# TASK INPUTS:
##########
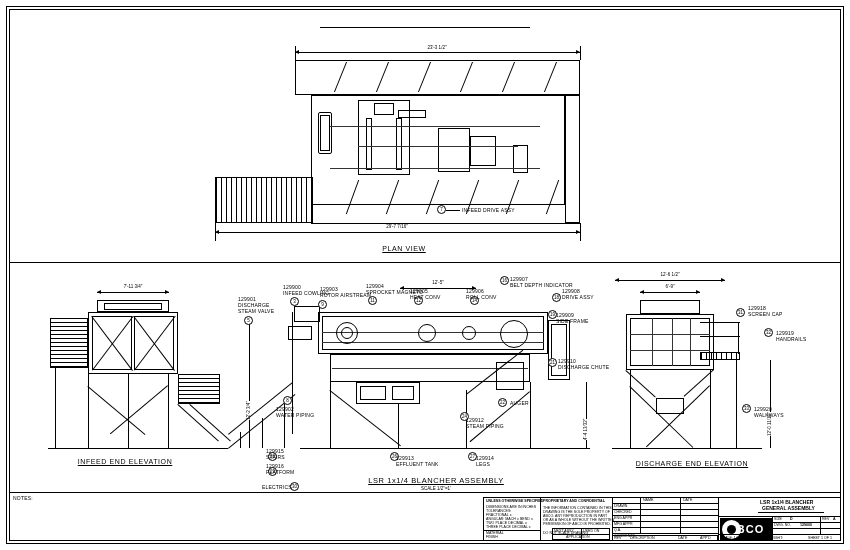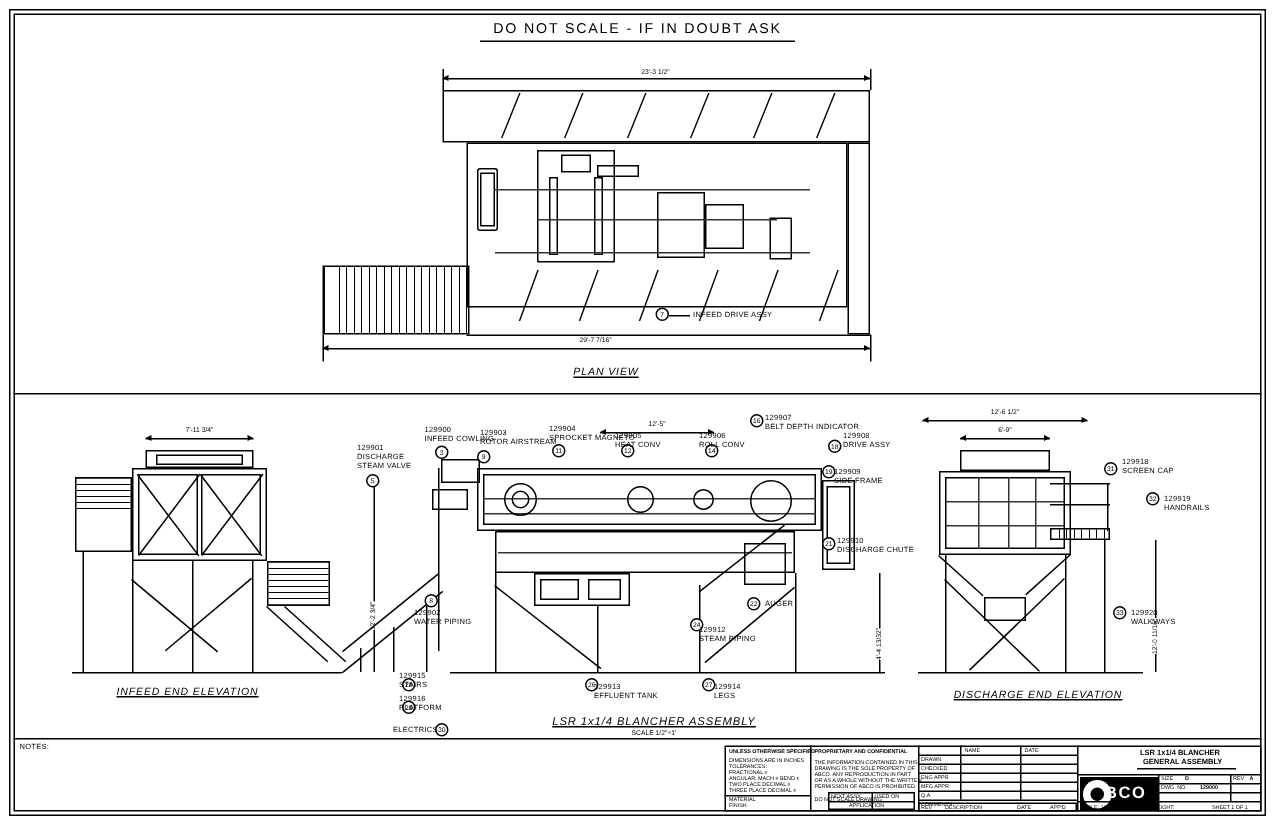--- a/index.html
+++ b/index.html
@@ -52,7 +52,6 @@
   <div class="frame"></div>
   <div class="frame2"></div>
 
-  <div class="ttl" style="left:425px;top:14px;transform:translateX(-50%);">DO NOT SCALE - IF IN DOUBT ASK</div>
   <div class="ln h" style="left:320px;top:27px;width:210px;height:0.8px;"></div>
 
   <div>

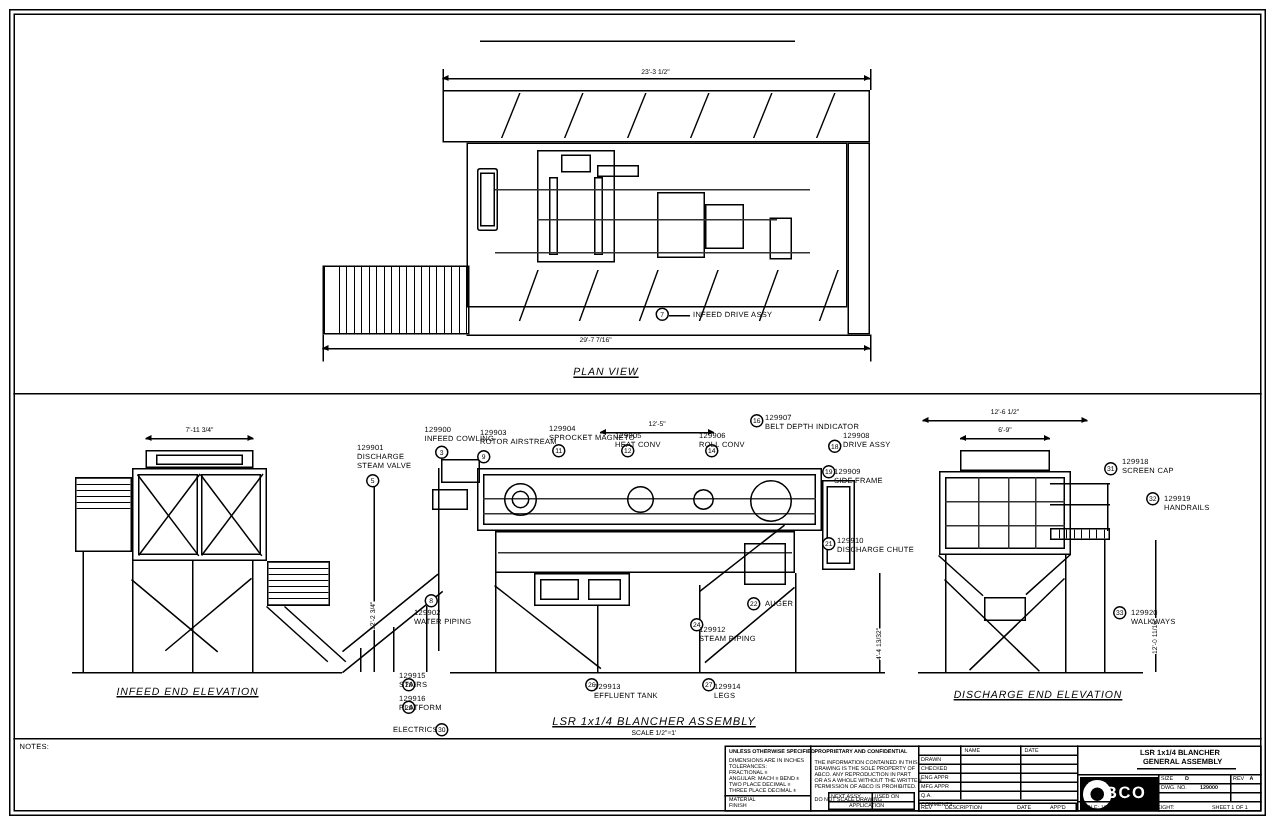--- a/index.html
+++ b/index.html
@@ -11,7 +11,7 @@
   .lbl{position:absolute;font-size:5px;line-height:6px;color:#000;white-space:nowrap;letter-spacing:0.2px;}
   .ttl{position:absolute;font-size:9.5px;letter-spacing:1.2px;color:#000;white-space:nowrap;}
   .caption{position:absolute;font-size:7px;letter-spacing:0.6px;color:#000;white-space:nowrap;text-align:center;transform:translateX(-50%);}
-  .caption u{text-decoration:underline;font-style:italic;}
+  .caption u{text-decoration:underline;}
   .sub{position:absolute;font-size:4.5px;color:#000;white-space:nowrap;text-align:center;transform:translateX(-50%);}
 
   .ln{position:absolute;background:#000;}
##########
# WORK ORDER:
Restate the listing word for word. Pictures do not belong in the copy.

# PROBLEM SOLUTION:
--- a/index.html
+++ b/index.html
@@ -52,7 +52,6 @@
   <div class="frame"></div>
   <div class="frame2"></div>
 
-  <div class="ttl" style="left:425px;top:14px;transform:translateX(-50%);">DO NOT SCALE - IF IN DOUBT ASK</div>
   <div class="ln h" style="left:320px;top:27px;width:210px;height:0.8px;"></div>
 
   <div>

--- a/index.html
+++ b/index.html
@@ -11,7 +11,7 @@
   .lbl{position:absolute;font-size:5px;line-height:6px;color:#000;white-space:nowrap;letter-spacing:0.2px;}
   .ttl{position:absolute;font-size:9.5px;letter-spacing:1.2px;color:#000;white-space:nowrap;}
   .caption{position:absolute;font-size:7px;letter-spacing:0.6px;color:#000;white-space:nowrap;text-align:center;transform:translateX(-50%);}
-  .caption u{text-decoration:underline;font-style:italic;}
+  .caption u{text-decoration:underline;}
   .sub{position:absolute;font-size:4.5px;color:#000;white-space:nowrap;text-align:center;transform:translateX(-50%);}
 
   .ln{position:absolute;background:#000;}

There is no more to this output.